Some people sing carols every XXX-mas, I get bored and write the Mandelbrot Set program in whatever my favorite language happens to be that year. I thought the brevity of the output this year (Haskell) was kinda neat.
import Graphics.UI.GLUT
import Control.Monad
import Data.Int
import Data.Complex

iterations = 400

x // y = fromIntegral x / fromIntegral y

-- Divides [a] into [[a], [a], ...] with each sublist of length n,
-- except the last sublist which has length <= n.
chunkify n [] = []
chunkify n xs = let (xs', rest) = splitAt n xs
                in xs' : chunkify n rest

-- Converts a coordinate in screen space to a vertex.
pix2vert (Size w h) (x, y) = Vertex2 ((3 // w * fromIntegral x) - 2.0)
                             ((2 // h * fromIntegral y) - 1.0)

-- List of all of the vertices that represent screen pixels.
vertices :: IO [Vertex2 GLfloat]
vertices = get windowSize >>= \(Size w h) ->
           return $ [pix2vert (Size w h) (x, y) | x <- [0..w-1], y <- [0..h-1]]

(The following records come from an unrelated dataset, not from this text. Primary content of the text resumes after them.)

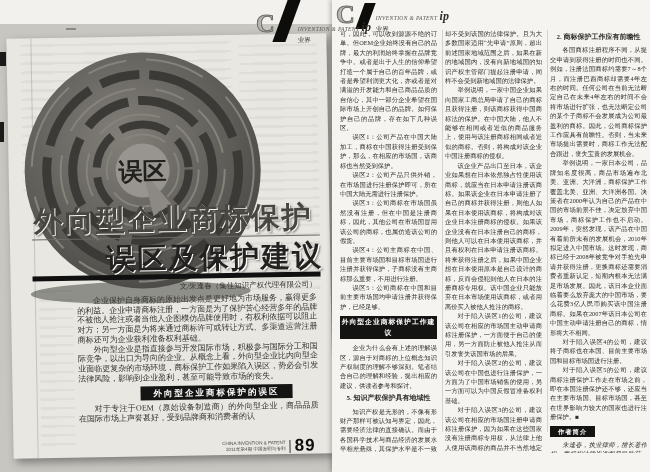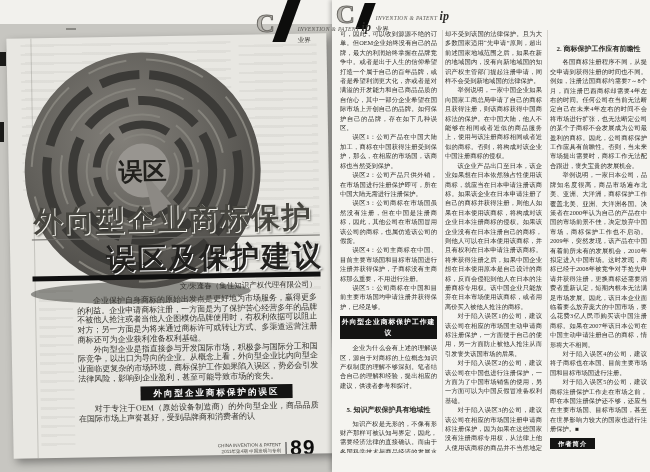--- a/index.html
+++ b/index.html
@@ -31,33 +31,33 @@
   .title2{position:absolute;left:96px;top:203px;z-index:3;font-size:29px;font-weight:700;letter-spacing:2px;
     color:#22211f;white-space:nowrap;text-shadow:1px 1px 0 #fff,2px 2px 2px rgba(40,40,36,.5)}
   .rule-thick{position:absolute;left:22px;top:238px;width:288px;height:5px;background:#101010;z-index:3}
   .byline{position:absolute;left:0;top:246px;width:306px;text-align:right;font-size:7.5px;color:#34332f;z-index:3}
 
   .left-body{position:absolute;left:66px;top:259px;width:240px;height:142px;overflow:hidden;z-index:3;
     font-size:8px;line-height:9.7px;color:#34332e;text-align:justify}
   .para{text-align:justify}
   .para.p{text-indent:2em}
   .para.cont{text-indent:0}
-  .para.h{text-indent:0;text-align:center;font-weight:700;margin:16px 0 3px;font-size:7px}
+  .para.h{text-indent:0;text-align:center;font-weight:700;margin:4px 0 3px;font-size:7px}
   .para.banner{background:#141413;color:#fff;font-weight:700;text-align:center;text-indent:0;
     letter-spacing:2px;margin:4px 0 3px;padding:1px 0}
   .left-body .para.banner{width:152px;margin-left:62px;font-size:8.5px;line-height:12px}
   .para.banner-sm{background:#141413;color:#fff;text-indent:0;width:max-content;padding:1px 8px;
     margin:4px 0 3px;font-weight:700;letter-spacing:1px}
   .para.bio{text-indent:2em;font-style:italic}
 
   .footer-left{position:absolute;left:0;top:402px;width:302px;display:flex;justify-content:flex-end;
     align-items:center;gap:4px;z-index:3}
   .footer-small{text-align:right;color:#4a4944;font-size:4.6px;line-height:5.6px;font-family:"Liberation Sans",sans-serif}
   .footer-div{width:1px;height:13px;background:#333}
-  .page-no{font-size:21px;font-weight:800;color:#0e0e0d;font-family:"Liberation Sans",sans-serif;letter-spacing:1px}
+  .page-no{font-size:17px;font-weight:800;color:#0e0e0d;font-family:"Liberation Sans",sans-serif;letter-spacing:1px}
 
   
   .logo{display:flex;align-items:flex-start;gap:2px}
   .logo-left{position:absolute;left:256px;top:12px;z-index:6}
   .logo-right{position:absolute;left:4px;top:3px}
   .logo-c{font-size:26px;line-height:24px;font-weight:700;color:#b7b5af;-webkit-text-stroke:1px #6f6d68}
   .logo-slash{width:11px;height:26px;background:#0d0d0c;transform:skewX(-20deg);margin:0 3px}
   .logo-left .logo-slash{height:42px;margin-top:-12px;width:13px}
   .logo-lines{display:flex;flex-direction:column;padding-top:6px}
   .logo-left .logo-lines{padding-top:8px}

-- Gets the color for a number of iterations.
color3 r g b = Color3 r g b
getcolor :: Int -> Color3 Float
getcolor iter | iter == iterations = color3 0 0 0
              | otherwise          = color3 (amt*0.5) amt (amt*0.5)
              where amt = iter // iterations

-- Returns the number of iterations <= the maximum iterations of the
-- Mandelbrot set at the given vertex.
mandel (Vertex2 r i) = length . takeWhile (\z -> magnitude z <= 2) .
                       take iterations $ iterate (\z -> z^2 + (r :+ i)) 0

-- plots one point.
drawVert v = do color . getcolor $ mandel v
                vertex v

-- draws all the vertices in slices (to update the display while drawing).
display' chunks = do mapM_ (\vs -> do renderPrimitive Points $ mapM_ drawVert vs
                                      flush) chunks
                     displayCallback $= display

-- draws the whole fractal
display = do clear [ ColorBuffer ]
             displayCallback $= (vertices >>= display' . chunkify 256)
             get currentWindow >>= postRedisplay

main = do
   getArgsAndInitialize
   initialDisplayMode $= [ SingleBuffered, RGBMode ]
   initialWindowSize $= Size 1200 1024
   initialWindowPosition $= Position 100 100
   createWindow "Mandelbrot"
   clearColor $= Color4 0 0 0 0
   matrixMode $= Projection
   loadIdentity
   ortho (-2) 1 (-1) 1 (-1) 1
   displayCallback $= display
   mainLoop
Screenshot:



Dan McKinley does not claim to be a Haskell expert and definitely doesn't claim to be an expert about Haskell graphics rendering.

Comments

# re: Haskell Mandelbrot Set @ Saturday, January 05, 2008 9:47 PM

Hi there, I chanced on a previous blog entry of yours:

http://mcfunley.com/cs/blogs/dan/archive/2005/12/26/904.aspx

But the comments where closed, so I thought I'd leave it here:

Nice debugging skillz :-)

I recently had a similar problem with yours and the latest FF on Mac OS X, and I can verify that one of the biggest CPU hogs is JS_EvaluateUCScriptForPrincipals on my setup as well. I can also verify that I'm too lazy to look into the source and try to optimize it, and instead went for the Adblock plugin which took care of the JS nastyness that Wired includes on their pages. Now imagine 20+ Wired pages open at the same time. Every single one executing and recompiling the same block of JS code over and over. Who said that memory trampling and code sharing wasn't such a good idea?? :-) If only they'd take out each other, har har har.

Anyways, haven't tried Haskell yet, but your Mandelbrot code sure beats looking at the lame Wikipedia examples! Maybe I'll start with that one day!